Data Model

The data and directory structure for the 9 deg2 and half of DR5 production runs is described below.

Monte Carlo simulation files

The root directory for all Monte Carlo simulation products is, on NERSC:

  • /global/cscratch1/sd/kaylanb/obiwan_out/

Randoms

The randoms are stored in FITS tables here:

  • …/randoms/elg_9deg2_ra175/elg_randoms/

and in the PostreSQL DB

  • -h nerscdb03.nersc.gov -d desi -U desi_user

Each random has a unique id, positon (Ra, DEC), and realistic properties (brightness, shape).
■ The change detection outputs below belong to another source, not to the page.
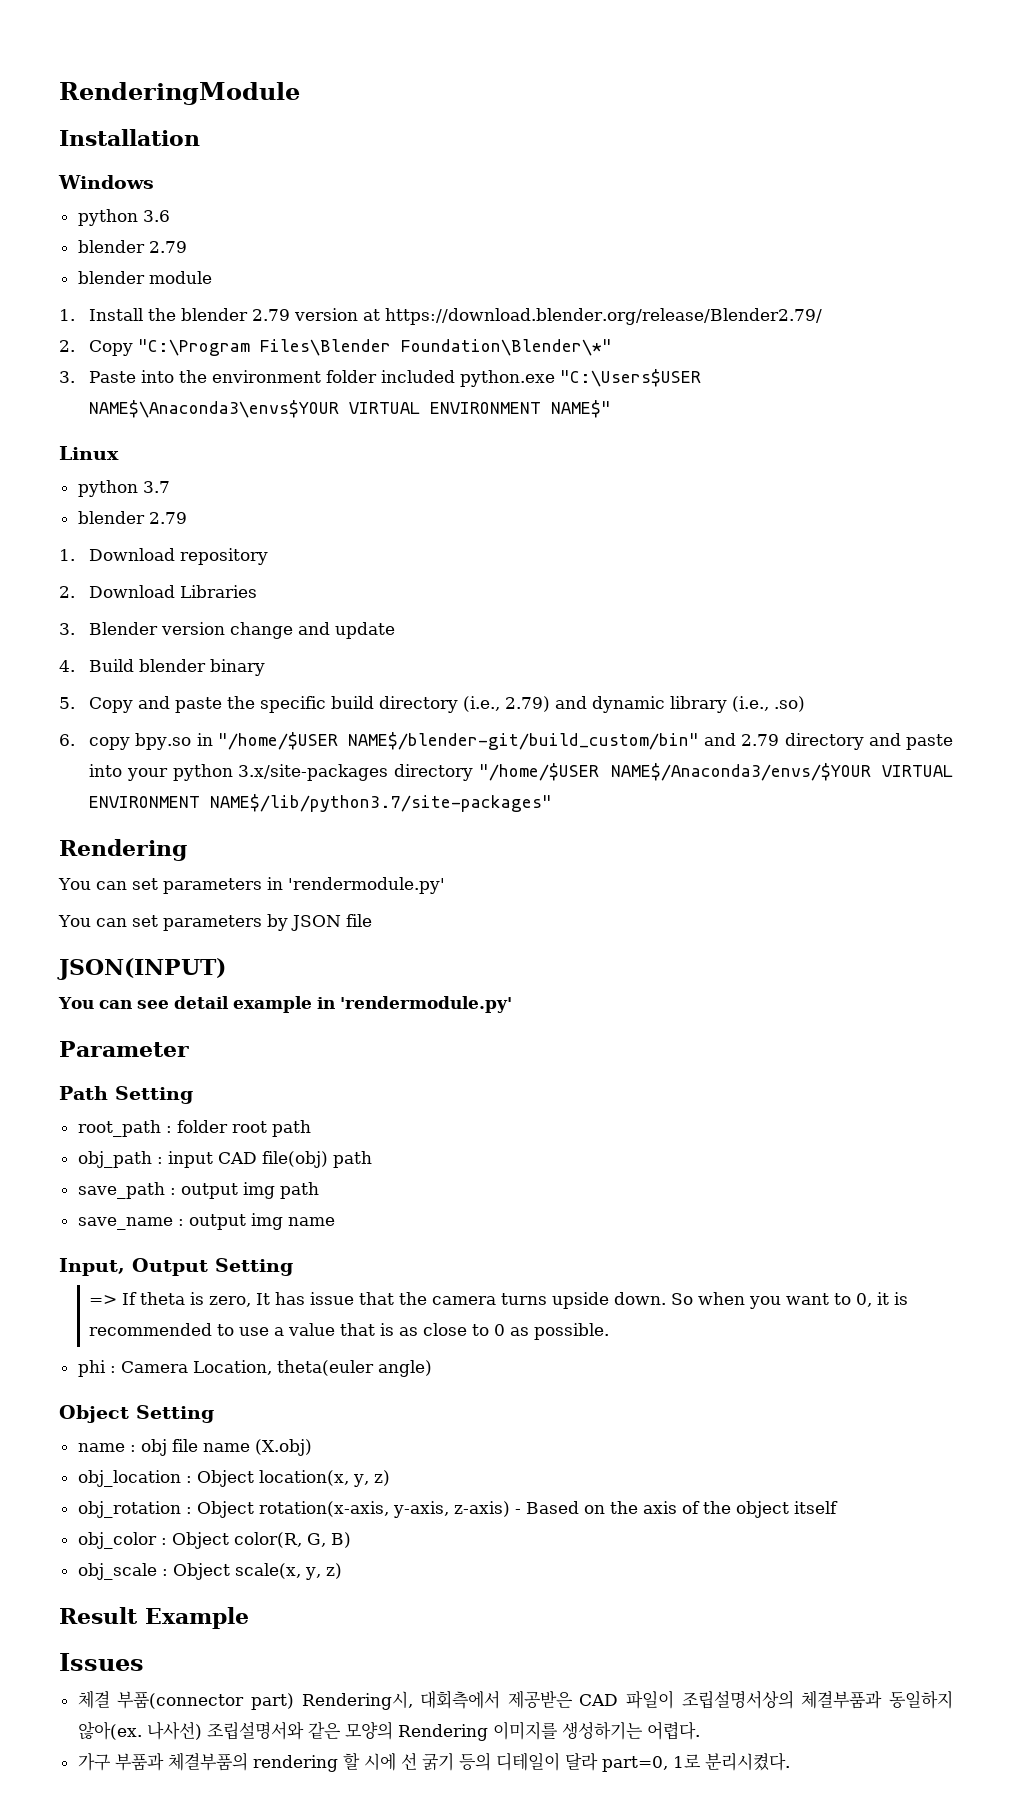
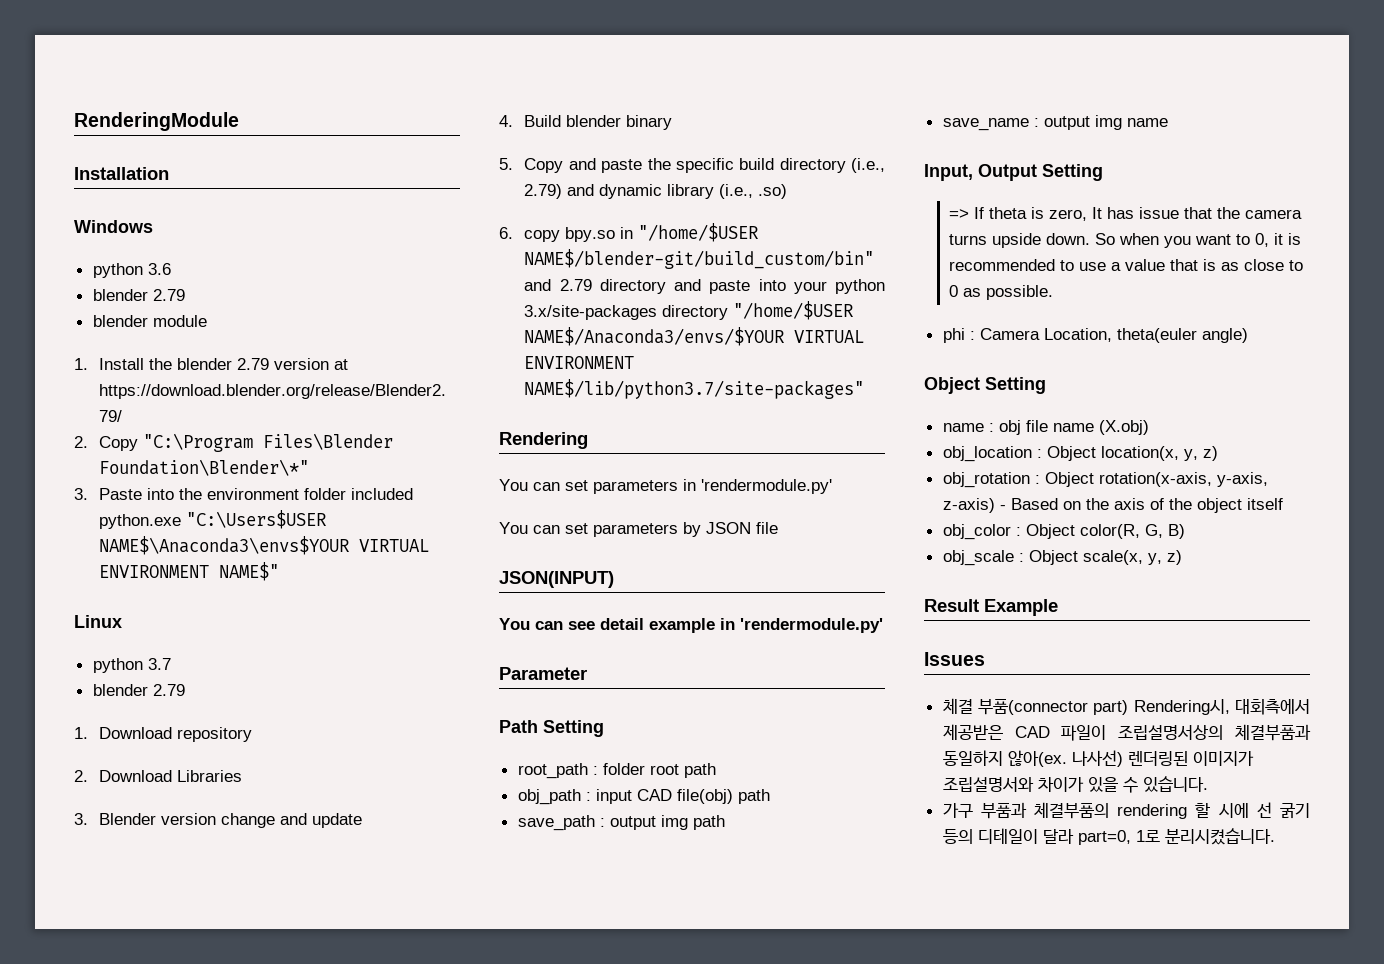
- 나사선) 조립설명서와 같은 모양의 Rendering 이미지를 생성하기는 어렵다.
+ 나사선) 렌더링된 이미지가 조립설명서와 차이가 있을 수 있습니다.
- 가구 부품과 체결부품의 rendering 할 시에 선 굵기 등의 디테일이 달라 part=0, 1로 분리시켰다.
+ 가구 부품과 체결부품의 rendering 할 시에 선 굵기 등의 디테일이 달라 part=0, 1로 분리시켰습니다.

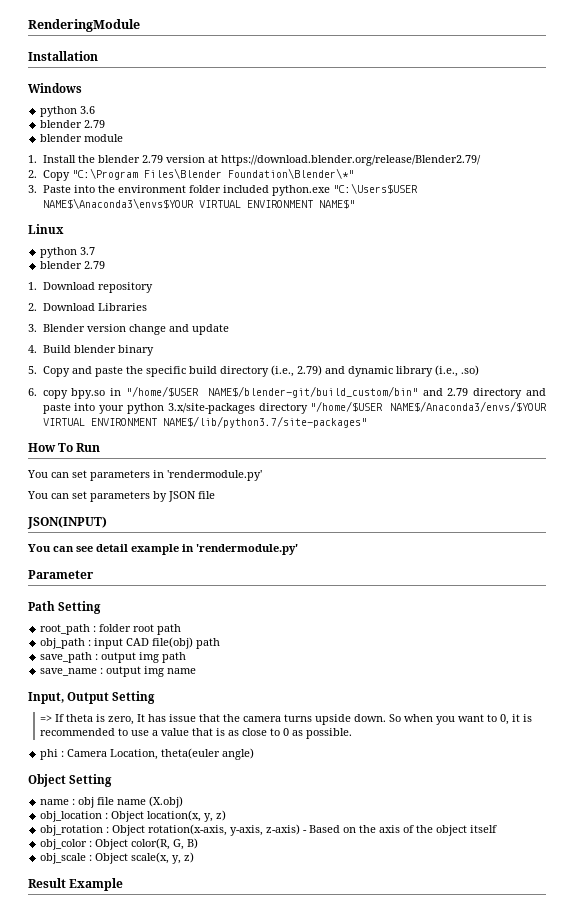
- Rendering
+ How To Run
- Issues
- 체결 부품(connector part) Rendering시, 대회측에서 제공받은 CAD 파일이 조립설명서상의 체결부품과 동일하지 않아(ex. 나사선) 렌더링된 이미지가 조립설명서와 차이가 있을 수 있습니다.
- 가구 부품과 체결부품의 rendering 할 시에 선 굵기 등의 디테일이 달라 part=0, 1로 분리시켰습니다.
Each position is a random draw from the unit sphere and each set of properties is a random draw from a Gaussian Mixture model.

Obiwan Outputs

Results from running our pipeline on the modified images are here:

  • …/elg_9deg2_ra175/

The top level directory has these files

  • The usual six directories: tractor,tractor-i,coadd,metrics,checkpoint,logs

    • The coadd/ directory has a subset of the usual outputs because it is the directory with the largest file sizes
  • Monte Carlo simulation metadata directory: obiwan

  • slurm-[0-9]+.out: stdout, stderr from the SLURM job scripts

Subdirectories follow the usual Data Relase format of …/bri/brick/, where bri is the first three letters of each brick. The multiple iteractions per brick are identified by directories named rs[0-9]+, where the rs stands for the Row of the unique id-sorted table of randoms in the brick to Start from. The [0-9]+ is the index of that row, which would be 0, 500, 1000, etc. when 500 fake galaxies are added to the images in each iteration.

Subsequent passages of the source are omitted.